What the task asks – Please copy the entries below word for word, leaving out any image.
[[ Source records open ]]
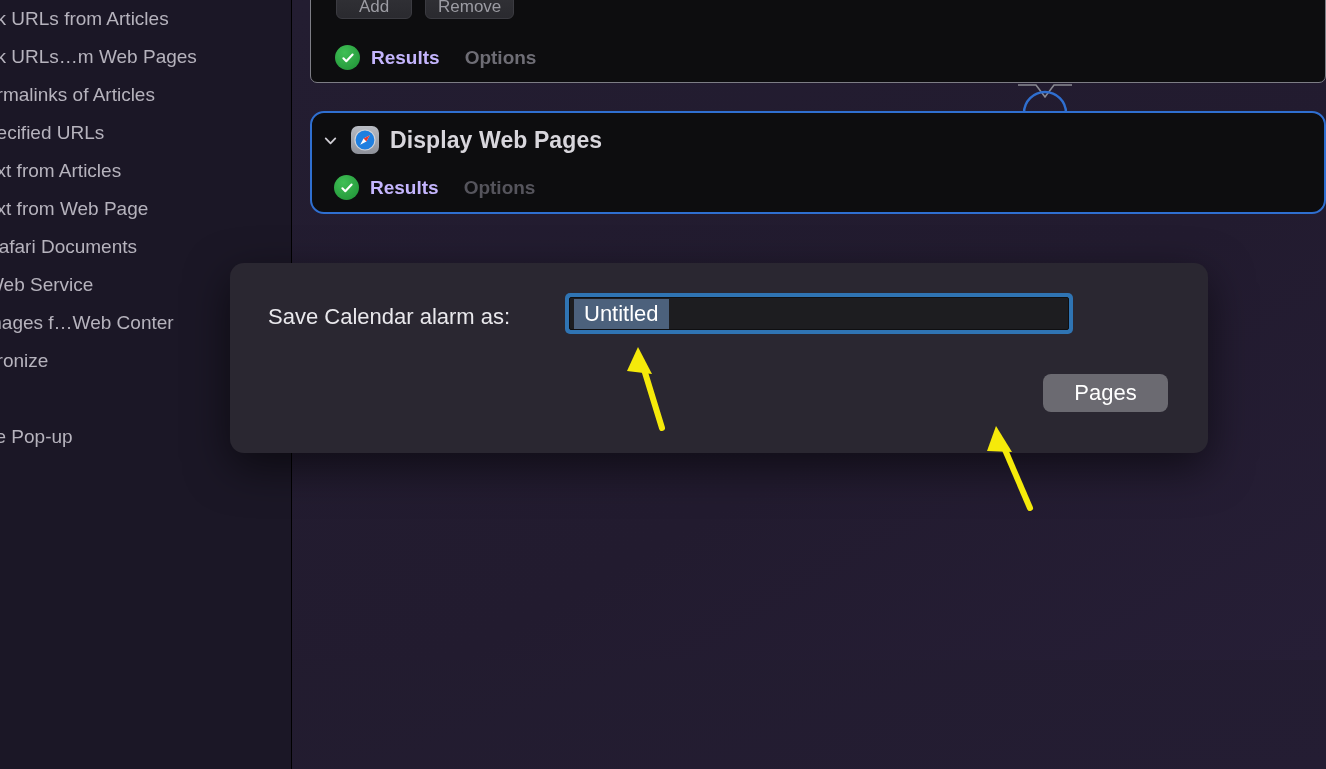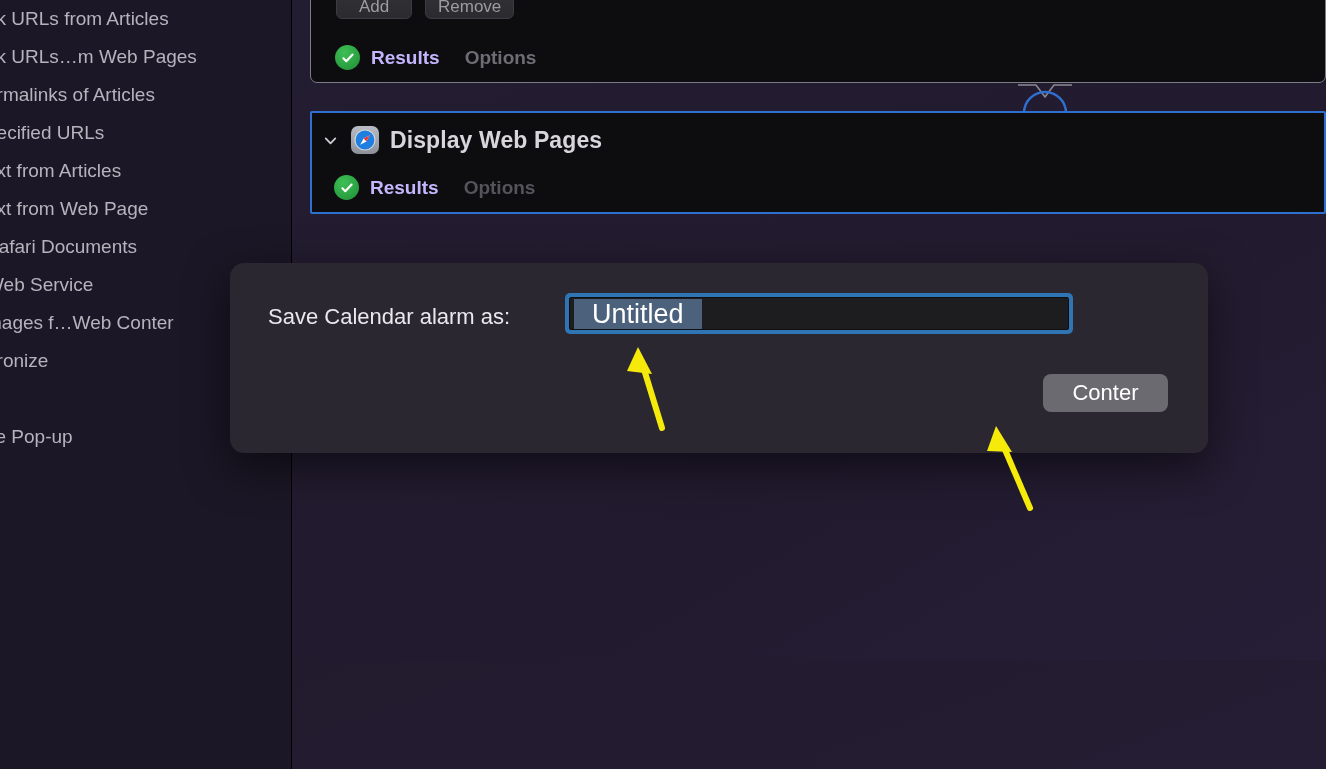--- a/index.html
+++ b/index.html
@@ -109,7 +109,7 @@
     height: 103px;
     background: #0d0d0f;
     border: 2px solid #2f6fd0;
-    border-radius: 2px;
+    border-radius: 14px;
   }
   #display-header-row {
     position: absolute;

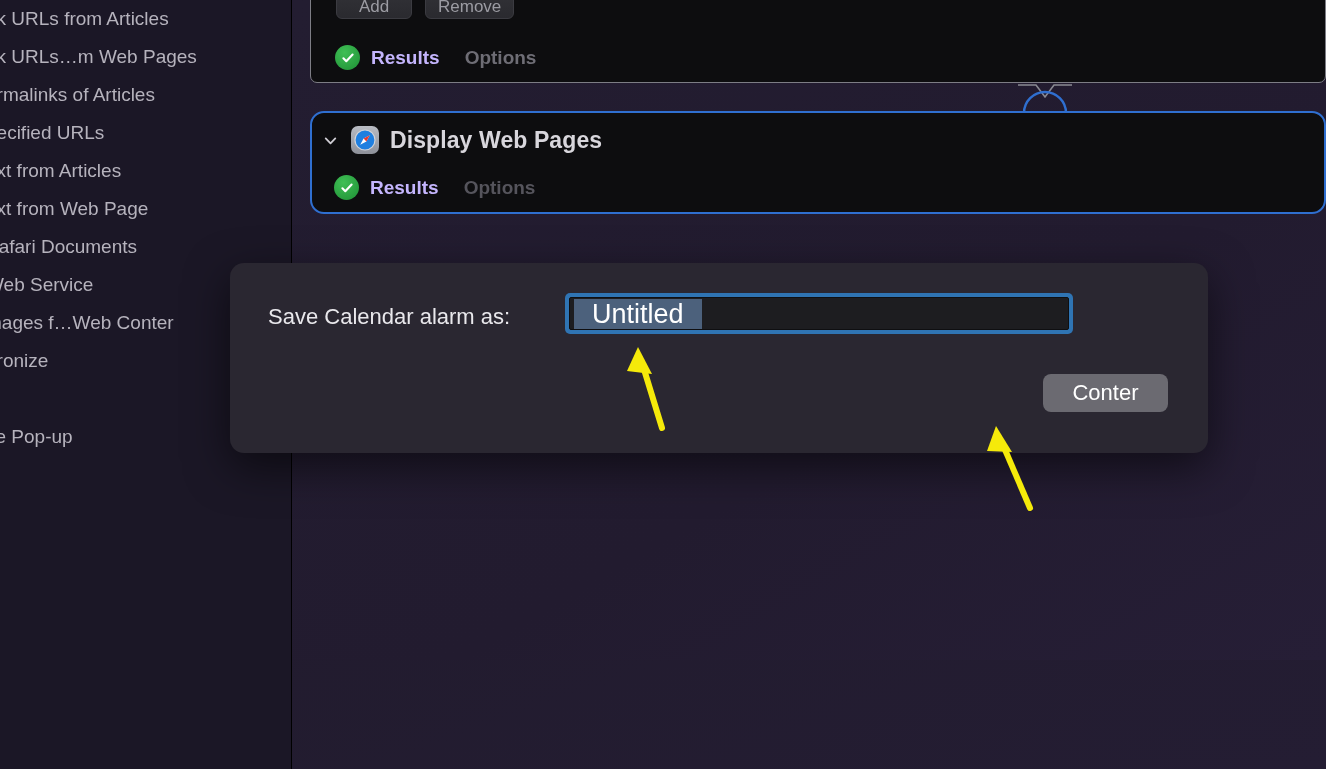--- a/index.html
+++ b/index.html
@@ -198,9 +198,9 @@
   #name-input-value {
     background: #4c617c;
     color: #ffffff;
-    font-size: 27px;
+    font-size: 22px;
     line-height: 28px;
-    padding: 1px 18px;
+    padding: 1px 10px;
     white-space: nowrap;
   }
   #dialog-button-row {

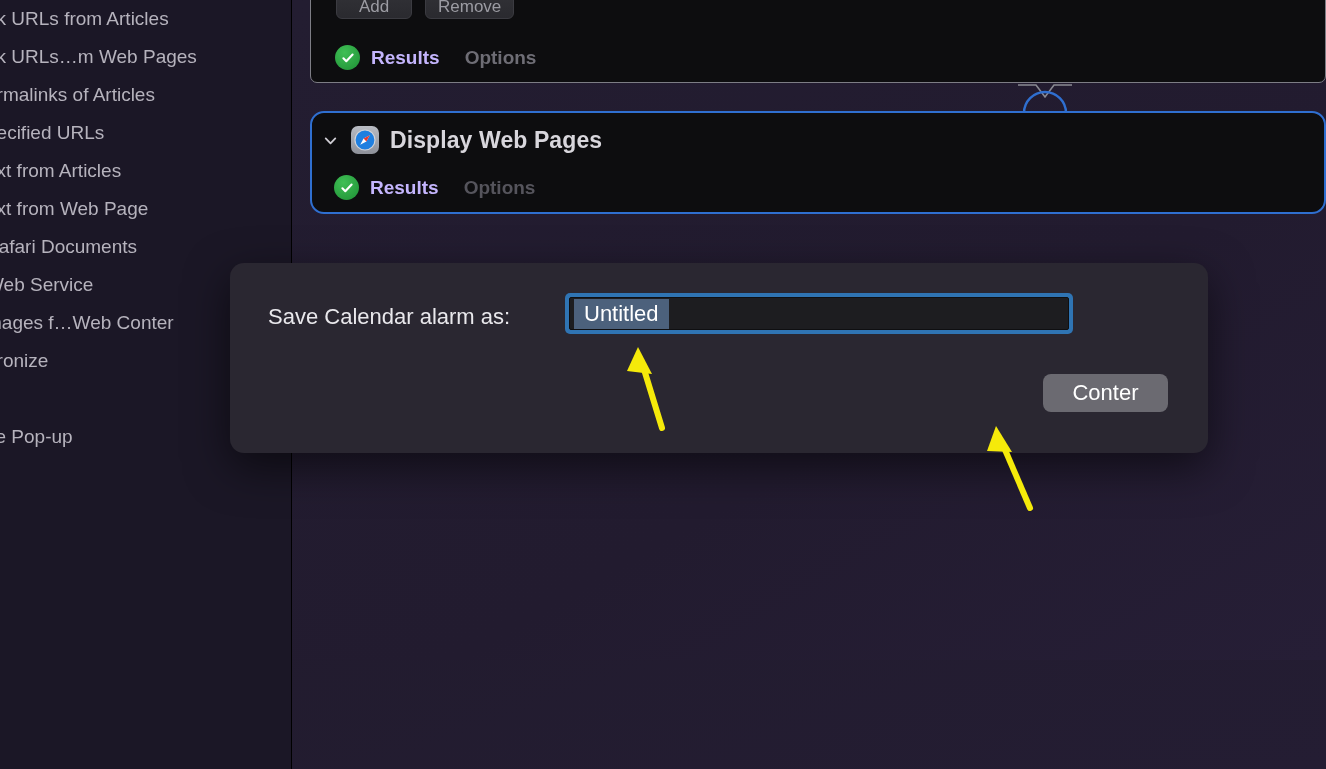--- a/index.html
+++ b/index.html
@@ -340,7 +340,7 @@
     </div>
 
     <div id="dialog-button-row">
-      <div class="dlg-btn" id="cancel-button">Conter</div>
+      <div class="dlg-btn" id="cancel-button">Pages</div>
     </div>
   </div>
[[ Source records closed ]]
Solution –
--- a/index.html
+++ b/index.html
@@ -109,7 +109,7 @@
     height: 103px;
     background: #0d0d0f;
     border: 2px solid #2f6fd0;
-    border-radius: 2px;
+    border-radius: 14px;
   }
   #display-header-row {
     position: absolute;

--- a/index.html
+++ b/index.html
@@ -198,9 +198,9 @@
   #name-input-value {
     background: #4c617c;
     color: #ffffff;
-    font-size: 27px;
+    font-size: 22px;
     line-height: 28px;
-    padding: 1px 18px;
+    padding: 1px 10px;
     white-space: nowrap;
   }
   #dialog-button-row {

--- a/index.html
+++ b/index.html
@@ -340,7 +340,7 @@
     </div>
 
     <div id="dialog-button-row">
-      <div class="dlg-btn" id="cancel-button">Conter</div>
+      <div class="dlg-btn" id="cancel-button">Pages</div>
     </div>
   </div>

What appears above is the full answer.